Na avaliação da Secretaria de Desburocratização do Ministério da Economia, "a pandemia tornou ainda mais clara a necessidade da transformação digital no governo e no setor privado". "A pandemia removeu a ideia de que o digital era uma opção, algo que poderia ser deixado para depois. A crise nos mostrou a realidade de que o digital é para agora. Isso fez com que a cultura burocrática fosse rapidamente adaptada no governo, que precisa acompanhar esses anseios", informa o órgão, na nota enviada à Gazeta.
Segundo a secretaria, desde o início da pandemia foi implantada a digitalização de 250 novos serviços. No total, contando desde janeiro de 2019, que foi quando se iniciou a gestão Bolsonaro, foram 833 serviços já digitalizados, que tiveram sua demanda intensificada desde o começo da pandemia. A meta do governo é chegar à gestão "100% digital" até o fim de 2022.

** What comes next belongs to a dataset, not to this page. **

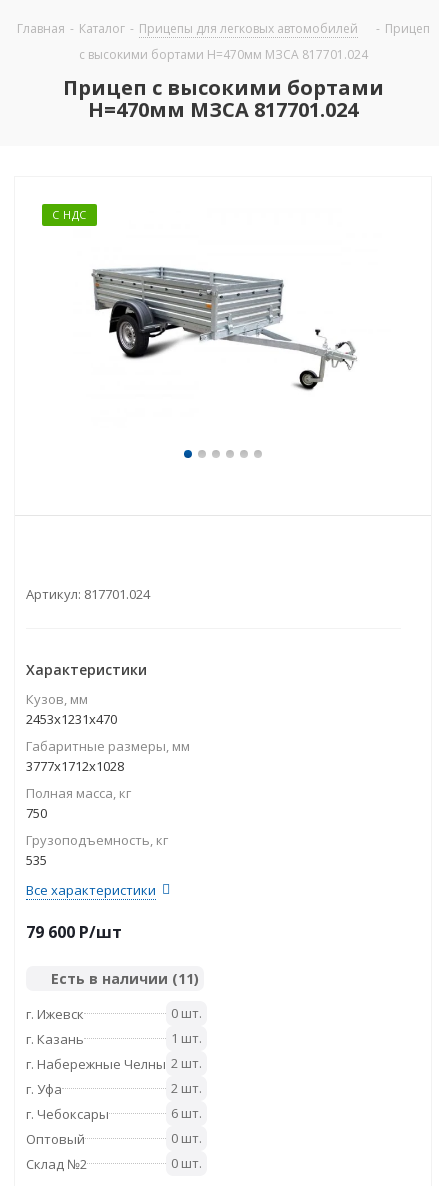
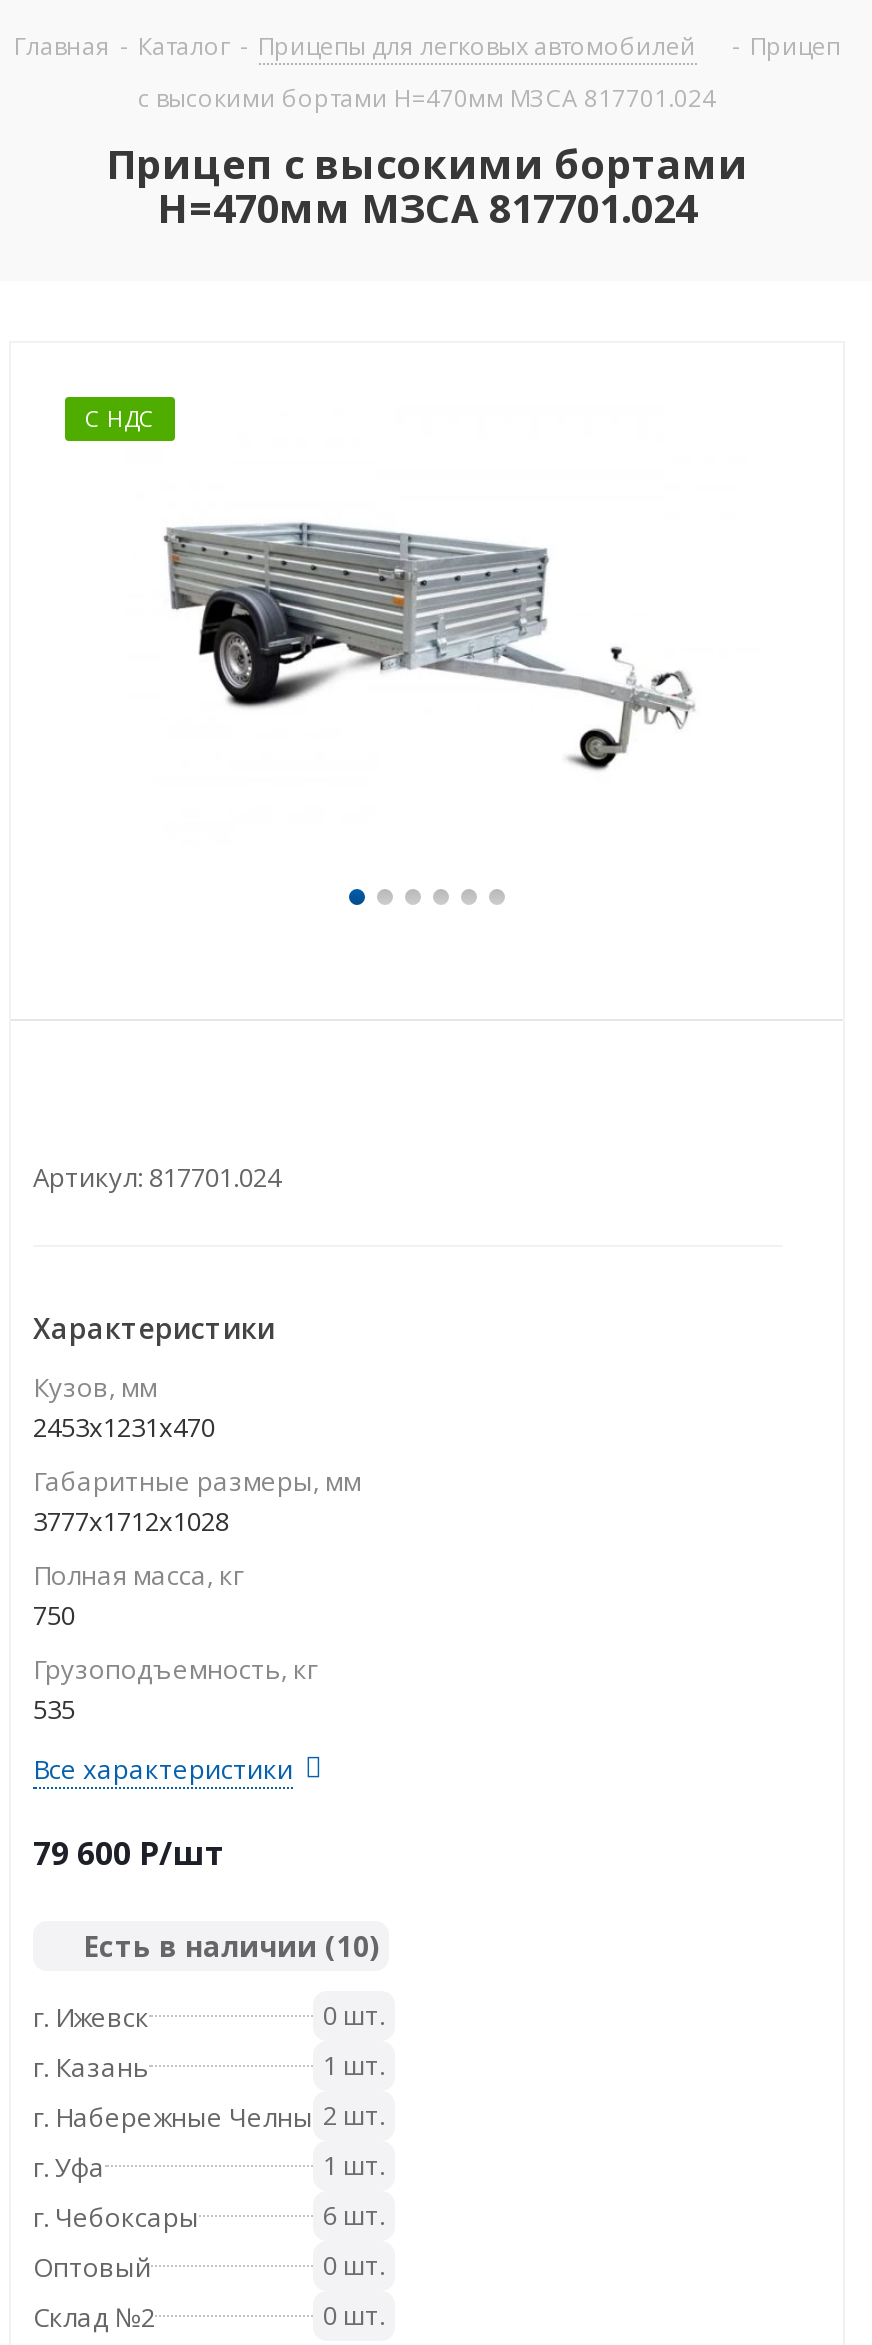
[51,969,199,988] Есть в наличии (11) -> [83,1927,379,1965] Есть в наличии (10)
[171,1079,202,1097] 2 шт. -> [323,2147,385,2183] 1 шт.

Outra ação de mudança da dinâmica dos serviços públicos que envolve digitalização durante a pandemia foi a divulgação de uma portaria para regulamentar o teletrabalho, ou home-office, para os servidores federais. As regras foram anunciadas na sexta-feira (31) e preveem que parte dos servidores possam passar a trabalhar em casa de forma permanente. Eles terão que cumprir algumas exigências, como a de sempre atender telefonemas e verificar emails; e não terão direito a banco de horas e nem a receber por horas extras. Atualmente, por causa da pandemia, 62% dos servidores públicos federais estão trabalhando de casa.